MACHINE LEARNING FORECASTS OF BILATERAL TRADE FLOWS: OUT-OF-TIME EVIDENCE FROM A GLOBAL DYAD PANEL (1991–2021)
Keywords:
Bilateral trade flows, Trade forecasting; Machine learning, Out-of-time evaluation, Dyad panel data; Gradient boosting; CatBoost, Random forest, Model interpretability, SHAP.Abstract
This study develops an out-of-time forecasting framework for bilateral trade flows using a global dyad–year panel covering 1991–2021. While gravity models dominate empirical trade analysis, their primary objective is structural interpretation and counterfactual evaluation rather than predictive accuracy. We reformulate dyad-level trade prediction as a supervised learning problem and construct a parsimonious information set based only on variables available prior to the forecast year, including lagged dyad trade, exporter and importer scale proxies, and dyad importance measures, together with exporter–importer identifiers.

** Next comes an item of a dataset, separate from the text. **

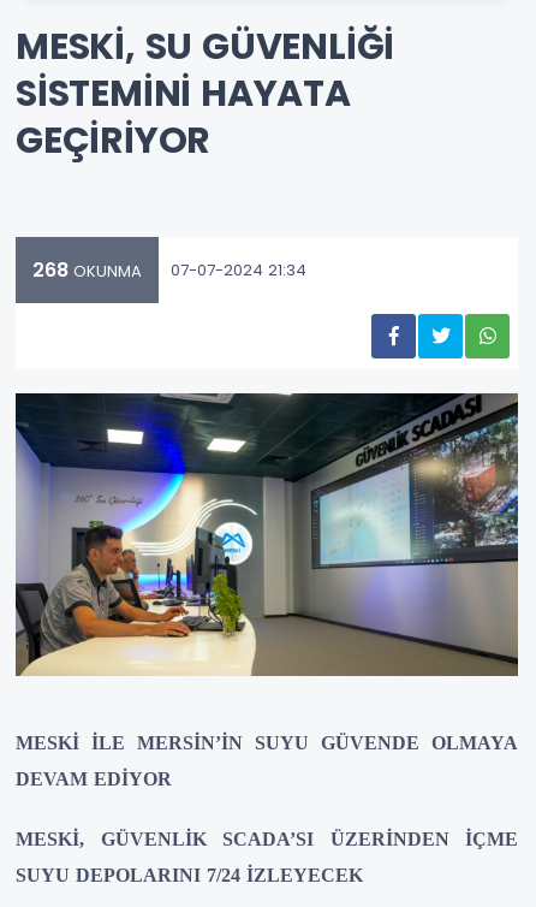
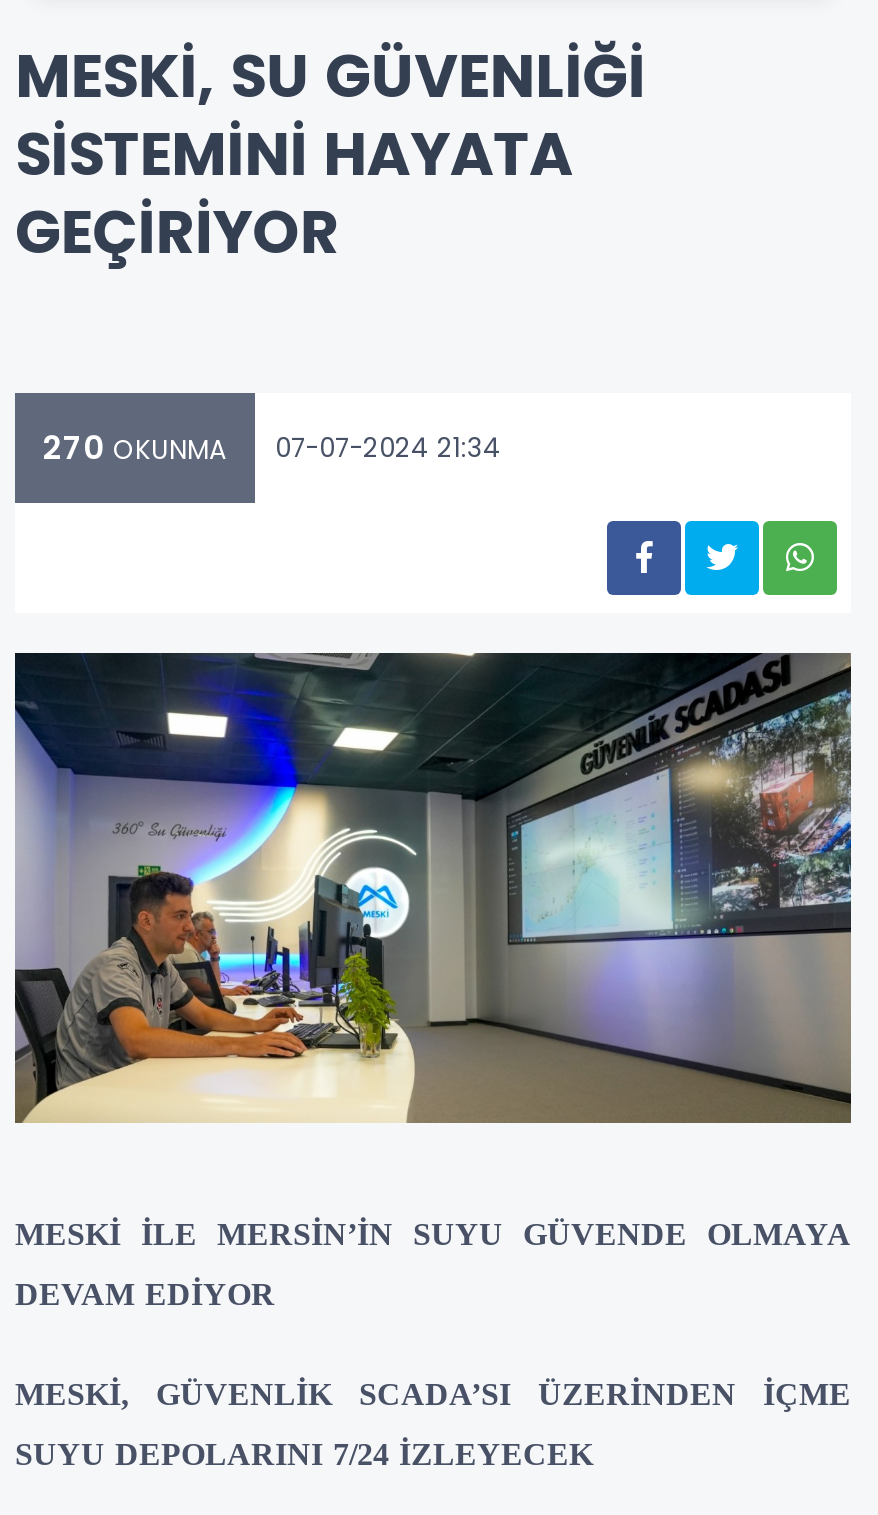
[32,257,306,284] 268 OKUNMA 07-07-2024 21:34 -> [43,426,501,472] 270 OKUNMA 07-07-2024 21:34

Forecast performance is evaluated under a strict temporal split, with training through 2016, validation in 2017–2019, and a held-out test period in 2020–2021. Comparing a regularized linear benchmark (Ridge) against nonlinear tree-based methods (Random Forest and CatBoost), we find consistent gains from nonlinear learning, with CatBoost delivering the best out-of-sample accuracy (lowest RMSE on the transformed target) and Random Forest performing second-best. Diagnostic evidence further shows that forecast errors are highly heterogeneous across the trade distribution, with the largest absolute errors concentrated among high-value dyads, and that residual patterns vary over the disruption period. To address the interpretability gap often associated with machine learning in economics, we apply SHAP-based explanations and show that persistence in dyad trade history is the dominant driver of predictions, while exporter/importer scale conditions provide additional predictive content. The results establish an interpretable and scalable forecasting benchmark for dyad-level trade monitoring and highlight where predictive models succeed and fail in periods of structural change.